Daily Mail

END THE CURSE!

England’s chance to turn tables on Kiwis

- WILL KELLEHER reports from Belfast @willgkelle­her

WHEN the Women’s World Cup comes to town 12 teams play for three weeks before England and New Zealand make the final.

That has more or less been the way throughout the 26- year history of the competitio­n, with at least one of these teams featuring in all eight finals.

Canada ripped up the formbook in 2014, losing against England in the final, and the USA appeared in 1991, 1994 and 1998 and won the first. But nowadays it is pretty much a safe bet that when women play rugby, New Zealand and England will decide who rules the world.
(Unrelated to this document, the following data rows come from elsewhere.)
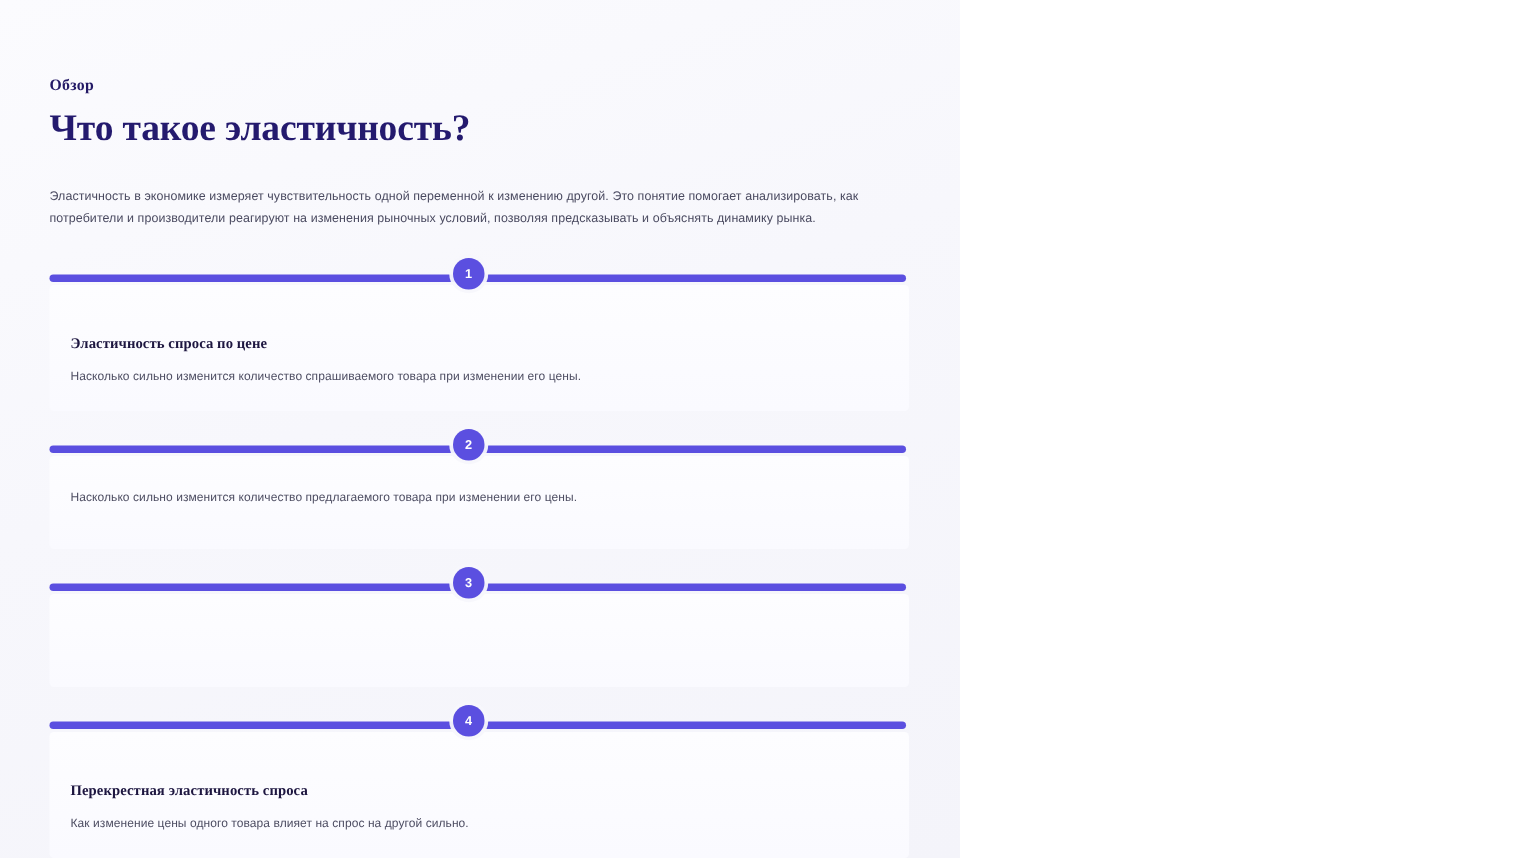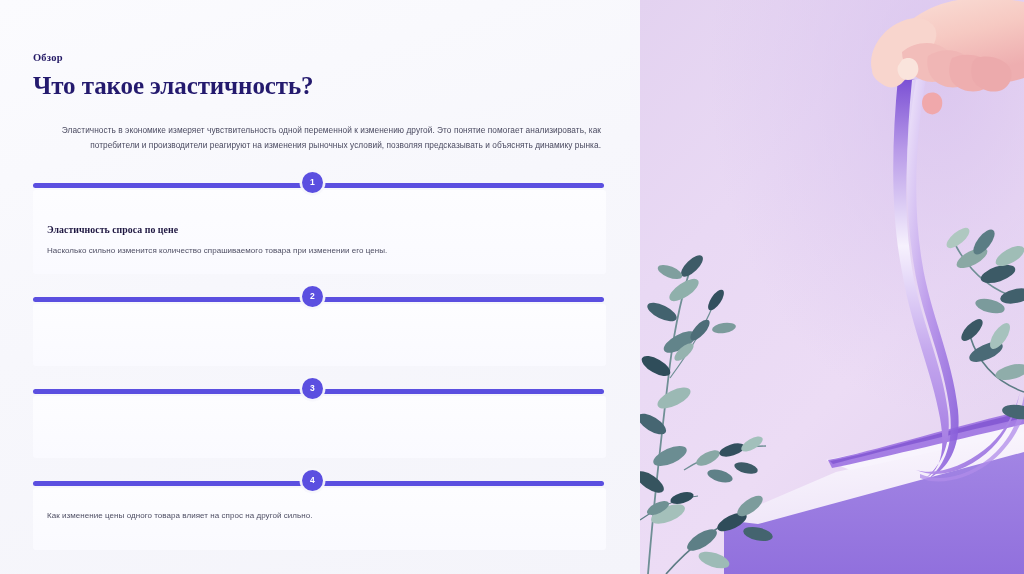--- a/index.html
+++ b/index.html
@@ -12,20 +12,21 @@
     height: 574px;
     overflow: hidden;
     font-family: "Liberation Sans", sans-serif;
     background: #ffffff;
   }
   .slide {
     position: relative;
     width: 1024px;
     height: 540px;
     display: flex;
+    flex-direction: column;
   }
 
   
   .content-panel {
     position: relative;
     width: 640px;
     height: 574px;
     background: linear-gradient(160deg, #fbfbfe 0%, #f7f7fc 45%, #f4f4fa 100%);
     box-sizing: border-box;
     padding: 52px 36px 0 33px;
@@ -50,21 +51,20 @@
     margin: 0 0 23px 0;
   }
 
   .intro {
     font-size: 8.3px;
     line-height: 1.85;
     color: #4a4a60;
     margin: 0;
     max-width: 568px;
     letter-spacing: 0.05px;
-    text-align: right;
   }
 
   
   .card-list {
     margin-top: 27px;
     display: flex;
     flex-direction: column;
     gap: 20px;
   }
 
@@ -176,38 +176,40 @@
           <p class="card-desc">Насколько сильно изменится количество спрашиваемого товара при изменении его цены.</p>
         </div>
       </div>
 
       <div class="card-item">
         <div class="bar-row">
           <div class="progress-bar"></div>
           <div class="num-badge">2</div>
         </div>
         <div class="card-body">
+          <p class="card-desc">Насколько сильно изменится количество предлагаемого товара при изменении его цены.</p>
         </div>
       </div>
 
       <div class="card-item">
         <div class="bar-row">
           <div class="progress-bar"></div>
           <div class="num-badge">3</div>
         </div>
         <div class="card-body">
         </div>
       </div>
 
       <div class="card-item">
         <div class="bar-row">
           <div class="progress-bar"></div>
           <div class="num-badge">4</div>
         </div>
         <div class="card-body">
+          <h2 class="card-title">Перекрестная эластичность спроса</h2>
           <p class="card-desc">Как изменение цены одного товара влияет на спрос на другой сильно.</p>
         </div>
       </div>
 
     </div>
   </div>
 
   <div class="illustration">
     <svg class="illus-svg" viewBox="0 0 384 574" xmlns="http://www.w3.org/2000/svg">
       <defs>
Whether or not that is a good thing for the growth of this game is an argument for another day, but as England scrum- half Natasha Hunt said of tonight’s clash in Belfast: ‘ This is the biggest World Cup final there has ever been in the women’s game.’

It is certainly the final everyone wanted, between two sides who do not get on.

There has been a battle for supremacy in the last year.

The Kiwis won 25-20 at the Twickenham Stoop in November, England took revenge in Rotorua in June winning 29-21 to take them back to the top of the world rankings.

But after the pool stages here on Monday it flipped again, so going into the fourth World Cup final between the two, New Zealand are top of the world once more ... for now.

In front of 18,000 at the Kingspan Stadium tonight and the millions more watching on terrestria­l television from their sofas at prime time, England must break a curse.

In 2002, 2006 and 2010 they played the women in black in the showpiece and were defeated. New Zealand have never lost a World Cup final.

But England defend their title in Northern Ireland. After the 2014 triumph in France, congratula­tory text messages from Prince Harry, a party until 5am and a tranche of New Year’s Honours followed.

Eight of England’s current starting XV played three years ago and now they are out to do it all again — and Hunt says England want to emulate the epic defence against France in Wednesday’s semi-final.

The only change from that game is Emily Scarratt moving to fullback in place of the concussed Danielle Waterman, and Meg Jones filling in at centre.

‘We were relentless, we put in so many tackles,’ said Hunt.

‘It was hard, but we were in a semi-final and now a final, so we will be ready to go.

‘We know that they will come ferociousl­y at our breakdown too so we must make sure we are on our game.’

Men’s captain Dylan Hartley will be watching on TV. ‘ I’m envious that they get to play a World Cup final,’ he said.

‘We’re immensely proud of them, I’m confident our girls can do it.’

There will be no prize money for the winners — World Rugby, Irish Rugby and sponsors invest around £ 7million to put the tournament on, leaving nothing for a treasure chest at the end. This is not new — the men do not receive any at their World Cup.

Under the surface of a happy tournament are stories of contract wrangling and club disputes, but all that — while important — is put aside for now.

For 80 minutes, this is about glory.

ENGLAND: Scarratt; Thompson, Jones, Burford, Wilson; Mclean, Hunt; Cornboroug­h, Cokayne, Bern; Scott, Taylor; Matthews, Hunter (capt), Packer.

NEW ZEALAND: Winiata; Woodman, Waaka, Brazier, Wickliffe; Subritzky-Nafatali, Cocksedge; Natua, Faamausili, Itunu; Blackwell, Smith; McMenamin, Savage, Goss.